Democracy, inclusion, diversity – all these high-minded ideals have been given to explain the formation of the newly-formed Manhattan Beach Neighborhood Association (MBNA).
But the president of the 67-year-old Manhattan Beach Community Group (MBCG) says that the divisiveness in Manhattan Beach these days is about one thing only – building bigger houses.
“The difference between the two groups is zoning,” Ira Zalcman told members of his group gathered inside the faculty dining room at Kingsborough Community College for their monthly meeting..
Zalcman challenged earlier claims by former MBCG members like Alan Ditchek and Al Smaldone who said they were treated improperly.
“Nothing I did was going to change their minds,” Zalcman said.
According to Zalcman, disgruntled members of the Manhattan Beach Community Group, who last year failed to convince neighbors to support revising existing zoning regulations, were ready to break away in December and held a secret meeting to discuss the defection in January.

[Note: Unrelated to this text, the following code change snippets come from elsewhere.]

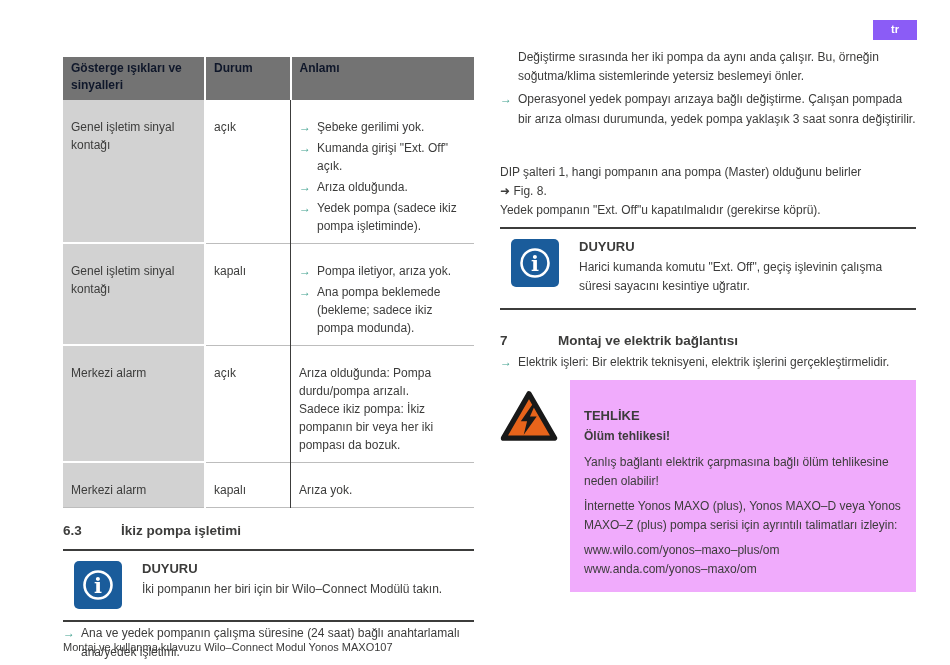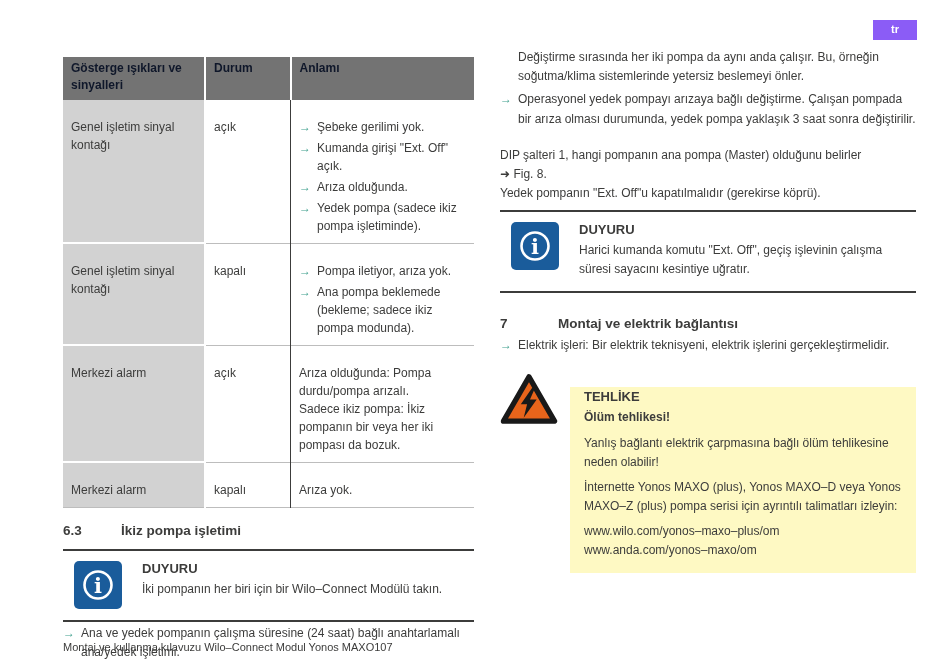--- a/index.html
+++ b/index.html
@@ -58,7 +58,7 @@
   .cont-para { padding-left:18px; }
   .bullet { display:flex; margin-top:4px; }
   .bullet .btxt { flex:1; }
-  .dip-para { margin-top:17px; }
+  .dip-para { margin-top:34px; }
   .col-right .notice { margin-top:7px; }
 
   

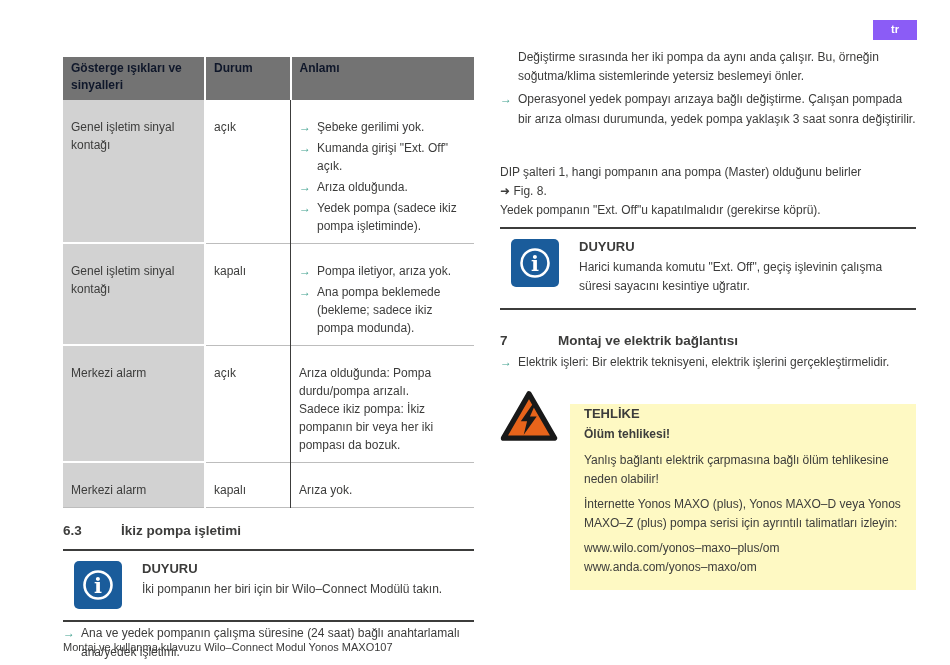--- a/index.html
+++ b/index.html
@@ -64,7 +64,7 @@
   
   .danger { display:flex; margin-top:8px; }
   .danger-iconwrap { flex:0 0 58px; margin-right:12px; padding-top:9px; }
-  .danger-body { flex:1; background:#fef9c3; padding:0 14px 13px; line-height:1.55;margin-top:24px; }
+  .danger-body { flex:1; background:#f0abfc; padding:26px 14px 13px; line-height:1.55; }
   .danger-title { font-weight:bold; font-size:13px; }
   .danger-subtitle { font-weight:bold; margin-top:1px; }
   .danger-para { margin-top:7px; }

The MBNA president dismissed complaints that sweeping changes he instituted forced the hand of zoning reform advocates.
“We should have a heavy heart that Manhattan Beach is divided,” Zalman said.
Last week, MBNA member Edmond Dweck challenged Zalcman’s characterization of his group as a one-issue group devoted to rezoning Manhattan Beach.
“We are not about one particular issue,” Dweck told fellow MBNA members at P.S. 195.
At least one city agency head already appears fed up with all the squabbling in Manhattan Beach.
Emanuel Kahn, chair of the MBCG’s Parks Committee, told fellow members that Parks Department Commissioner Julius Spiegel “blew his top” the last time he spoke with him about removing the concrete pots on Oriental Boulevard.
The huge planters were part of an almost million-dollar beautification project stretching the length of the Manhattan Beach thoroughfare.
Some complained that they were a hazard to motorists, however, and the MBCG voted to have them relocated off the Oriental Boulevard medians.
Dr. Oliver Klapper said that Kingsborough Community College would be happy to have the pots on its campus. But Spiegel reportedly told Kahn that the planters “aren’t going anywhere and they can’t be donated.”
“He bawled me out,” Kahn said. “He said I’m not going to deal with you anymore. Go through Community Board 15. You don’t know what you want.”
The Parks Department did not respond to requests for comment.
Judy Baron, meanwhile, chair of the MBCG’s Traffic Committee, said that she was reticent to talk about her efforts to get a new traffic light on Irwin Street for fear of “criticism.”
She did, however, reveal plans to provide Manhattan Beach trash cans with green plastic liners.
“We want to revive the green basket program,” Baron said. “It worked the last time and I think we should try it again.”
Zalman charged that the path the MBNA was on would “only lead to confusion” and that his group was “fine politically.”
“The community will decide its future, not politicians,” he said.